One of the reasons for starting this thread was to find out how other people got into it, because there is no obvious or easy route, and we haven’t been able to find a suitable dedicated site for finding more people.

We found our pen pals by signing up as (free) members on a well-known porn site and using its chat facility. It no longer seems to work like it did back then (three or four years ago), but ‘chat’ meant typing in real time (not talking to) other members, usually with people who happen to be online at the same time.

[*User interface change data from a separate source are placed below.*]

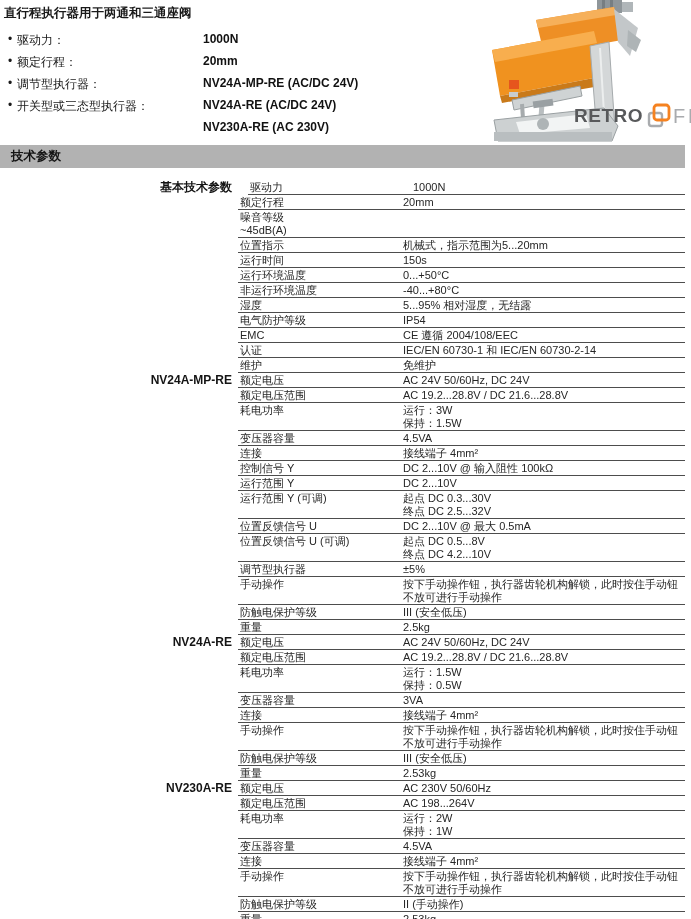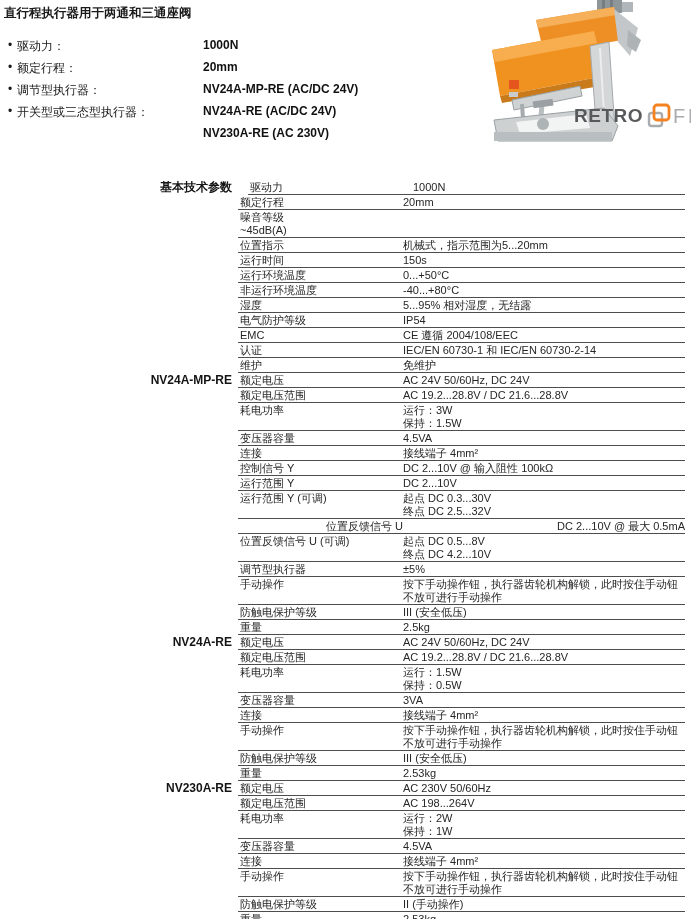--- a/index.html
+++ b/index.html
@@ -12,7 +12,7 @@
 
   
   .intro { position:absolute; top:5px; left:4px; width:470px; }
-  .intro-title { font-size:12.5px; font-weight:bold; color:#1a1a1a; margin-bottom:16px; }
+  .intro-title { font-size:12.5px; font-weight:bold; color:#1a1a1a; margin-bottom:10px; }
   .bullet-line { display:flex; height:22px; font-size:12px; color:#1a1a1a; align-items:flex-start; }
   .bullet-left { width:199px; display:flex; }
   .dot { width:13px; padding-left:4px; font-size:12px; }

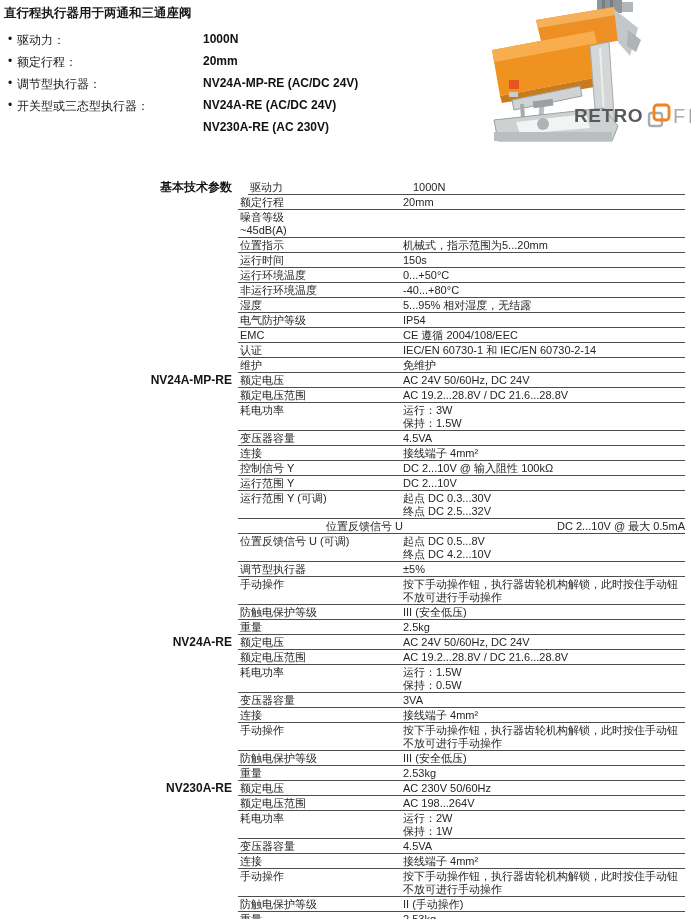--- a/index.html
+++ b/index.html
@@ -139,6 +139,9 @@
 
   </div>
 
+  <div class="section-bar" style="background: rgb(178, 178, 178);">
+    <span>技术参数</span>
+  </div>
 
   <div class="spec-table" style="--line: #4d4d4d;">
       <div class="srow">

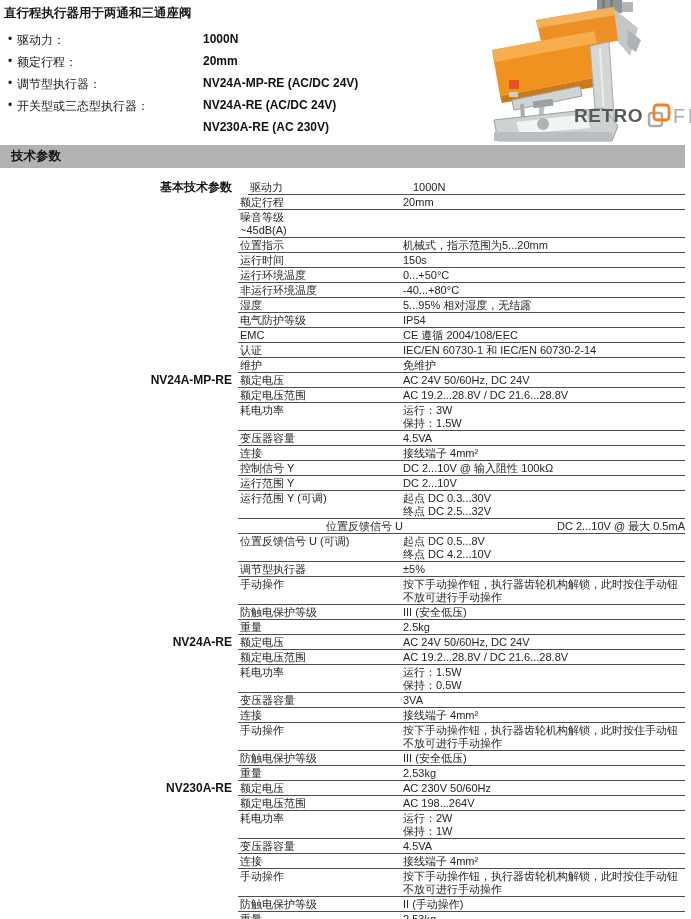--- a/index.html
+++ b/index.html
@@ -328,7 +328,7 @@
       </div>
       <div class="srow">
         <div class="gcell"></div>
-        <div class="rcontent" style="border-bottom-color: rgb(77, 77, 77); text-align: right;">
+        <div class="rcontent" style="border-bottom-color: rgb(77, 77, 77);">
           <div class="pcell">位置反馈信号 U</div>
           <div class="vcell">
             <div class="vline">DC 2...10V @ 最大 0.5mA</div>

But you could also make friends and send them messages to read when they came online.

This developed into us swapping emails with one couple and sending long messages, photos and videos to each other.

If you try this route, be prepared to encounter a few timewasters, people who don’t really want long-term erotic pen pals (just some dirty talk for masturbation), or they are there for something else, including those looking to meet up. But you should eventually find people who are on your wavelength.

Our main advice would be to sign up and write a detailed and honest profile about yourself/yourselves, explaining what you are looking for, and stressing that you don’t want to meet up (assuming you don’t). Hopefully this will bring the right people to you, but you can also search.

Look for others with long profiles, so you know they are pretty articulate; you would be surprised how many people can only manage one-line or even one-word replies, and the majority don’t have anything in their profile description, either. Our rule is: if people can’t be bothered to write an informative profile, they aren’t going to be much fun to write to, so we block them.

If you are aiming for a worthwhile female erotic pen pal, it will be a big challenge, and only a small proportion of memberships involve couples who are both active on the site - because any porn site is obviously heavily biased towards members who are male.

Don’t rule anybody out, however. It can still be worthwhile to chat with single men, for instance, if they are articulate and interesting. And a high proportion of men on the site will be visiting on their own but will be in a relationship that they would love to write about.

We met our friends by linking up with a man who was happy to talk about his wife and their sex life, and it developed from there so that now we swap emails that are read by all four of us.

As I probably said before, having sexual pen pals is fun for a lot of reasons, but probably the best thing is the satisfaction that comes with sharing details of your sex life with other people. You know that time you had a great holiday or other experience and you couldn’t wait to tell somebody about it? Why don’t we do the same when the experience is sexual? Well, this is your chance!

It’s a shame that the forum rules prevent us setting up our own little group as there seem to be a few people on here interested in joining in, making the lack of a go-to website even more disappointing.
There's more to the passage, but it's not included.